Generell wird zwischen einer inneren und einer äußeren Alterung unterschieden. Die innere Alterung, Abbau von Eigenspannungen, Nachkristallisation, Phasentrennung bei Mehrstoffsystemen, Weichmacherwanderung oder ähnliches, ist auf thermodynamisch instabile Zustände des polymeren Werkstoffs zurückzuführen. Die äußere Alterung, wie Spannungsrissbildung, Ermüdungsrisse, thermooxydativer Abbau, Quellung oder etwas ähnliches, beruht auf physikalischen oder chemischen Einwirkungen der Umgebung auf den polymeren Werkstoff. Die Unterscheidung nach chemischen und physikalischen Alterungsvorgängen ist nicht immer eindeutig möglich, da normalerweise komplexe Wirkungen vorliegen.

Versteht man unter Alterung nur die zeitabhängigen, irreversibel ablaufenden Vorgänge, so müsste korrekterweise auch eine Verbesserung des Gebrauchswertes des Werkstoffs darunter verstanden werden, wenn z.B. eine Nachkondensation, Nachkristallisation oder Strahlungsvernetzung zu einer Vergütung im Sinne einer Verbesserung bestimmter gewünschter Eigenschaften führt.

So kann z.B. für ein medial beanspruchtes (Waschlauge, 95°C) mit Teilchen gefülltes (z.B. Talkum) Polypropylen in Abhängigkeit von der Auslagerungszeit (bis 2000 h) der Elastizitätsmodul Et deutlich sinken, die Zugfestigkeit σM geringfügig ansteigen, die Bruchdehnung εtB und die technische bedeutsamere Dehnung an der Streckgrenze εtM keine Veränderungen zeigen sowie die Kerbschlagzähigkeit acN merklich ansteigen. Diese strukturabhängigen Eigenschaftsänderungen der mechanischen Kennwerte in Abhängigkeit von der Auslagerungszeit können sich in anderen Beispielen auch ganz anders gestalten. Aus diesem Grunde ist eine mehrparametrige Eigenschaftsbewertung bei der Rezepturoptimierung von komplexen Polymerwerkstoffsystemen besonders wichtig.
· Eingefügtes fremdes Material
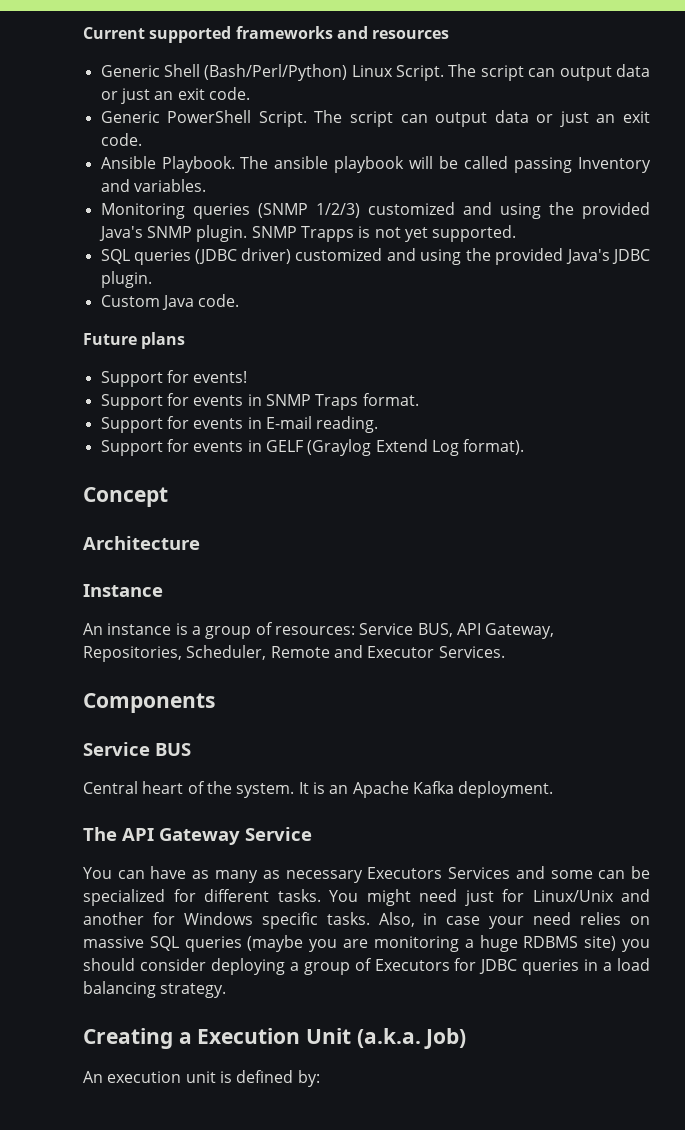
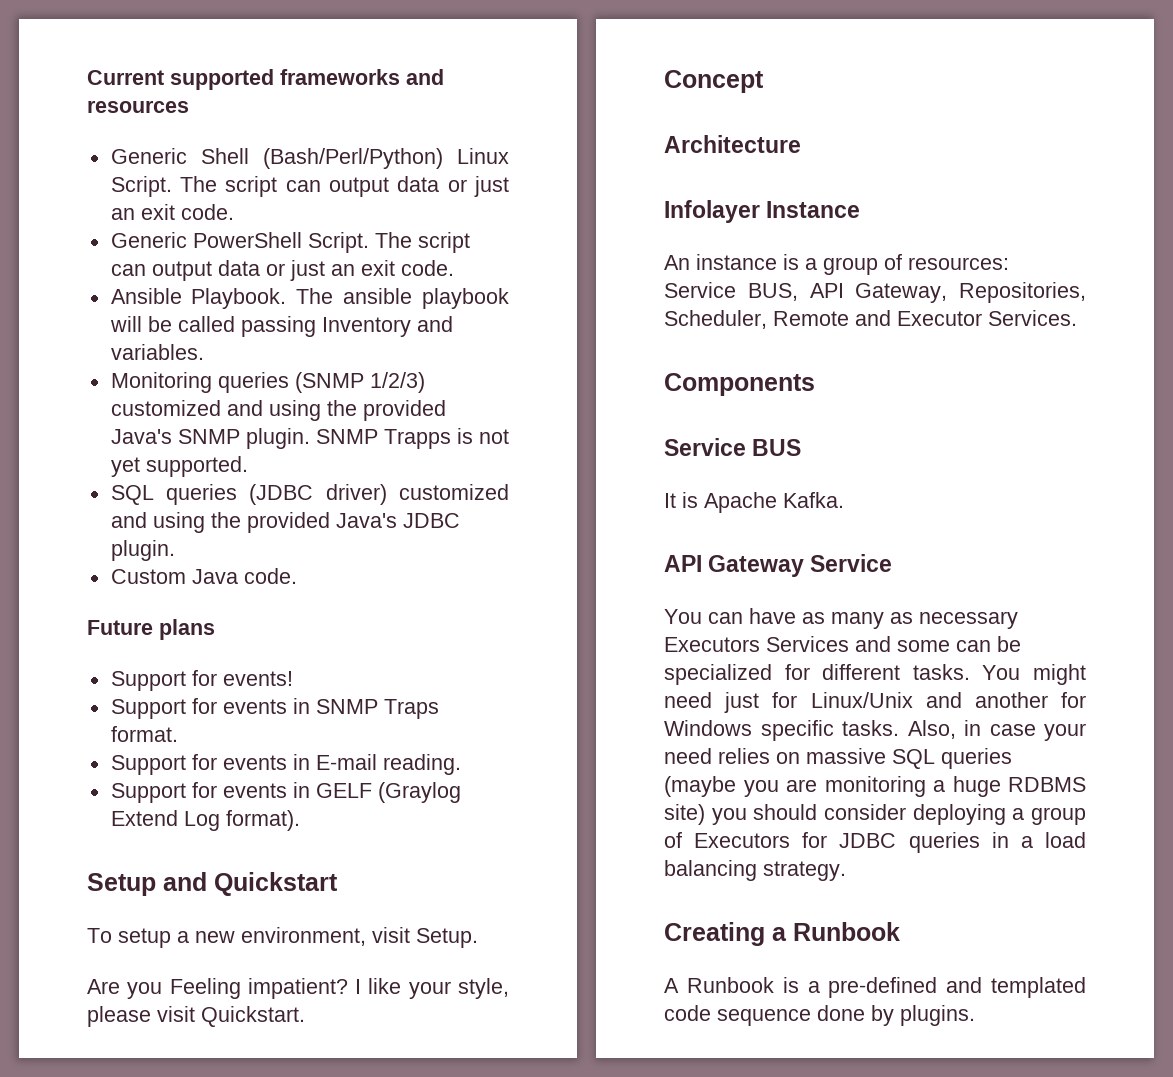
(525, 447) none -> [87,872,338,896] [87,927,478,948] [87,978,509,999] [87,1006,305,1027] // Setup and Quickstart // To setup a new environment, visit Setup. // Are you Feeling impatient? I like your style, please visit Quickstart.
(200, 543) none -> [664,200,760,223] Infolayer
[83,781,554,798] [83,827,117,841] Central heart of the system. It is an Apache Kafka deployment. // The -> [664,492,844,513] It is Apache Kafka. //
[197,1028,467,1049] [83,1070,320,1087] Execution Unit (a.k.a. Job) // An execution unit is defined by: -> [793,922,900,941] [664,977,1086,998] [664,1005,975,1026] Runbook // A Runbook is a pre-defined and templated code sequence done by plugins.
Gegen eine Reihe besonders kritischer Umwelteinflüsse sind sogar Stabilisatoren entwickelt worden, welche die unerwünschten Veränderungen der Material- und Gebrauchseigenschaften während der Verarbeitung oder des Gebrauchs soweit verzögern, dass das Bauteil während der Gebrauchsdauer darunter nicht leidet. Die wichtigsten Stabilisatoren sind neben den Verarbeitungsstabilisatoren die Wärme- und Lichtstabilisatoren, UV-Absorber, Antioxidanten und Hydrolyseschutzmittel.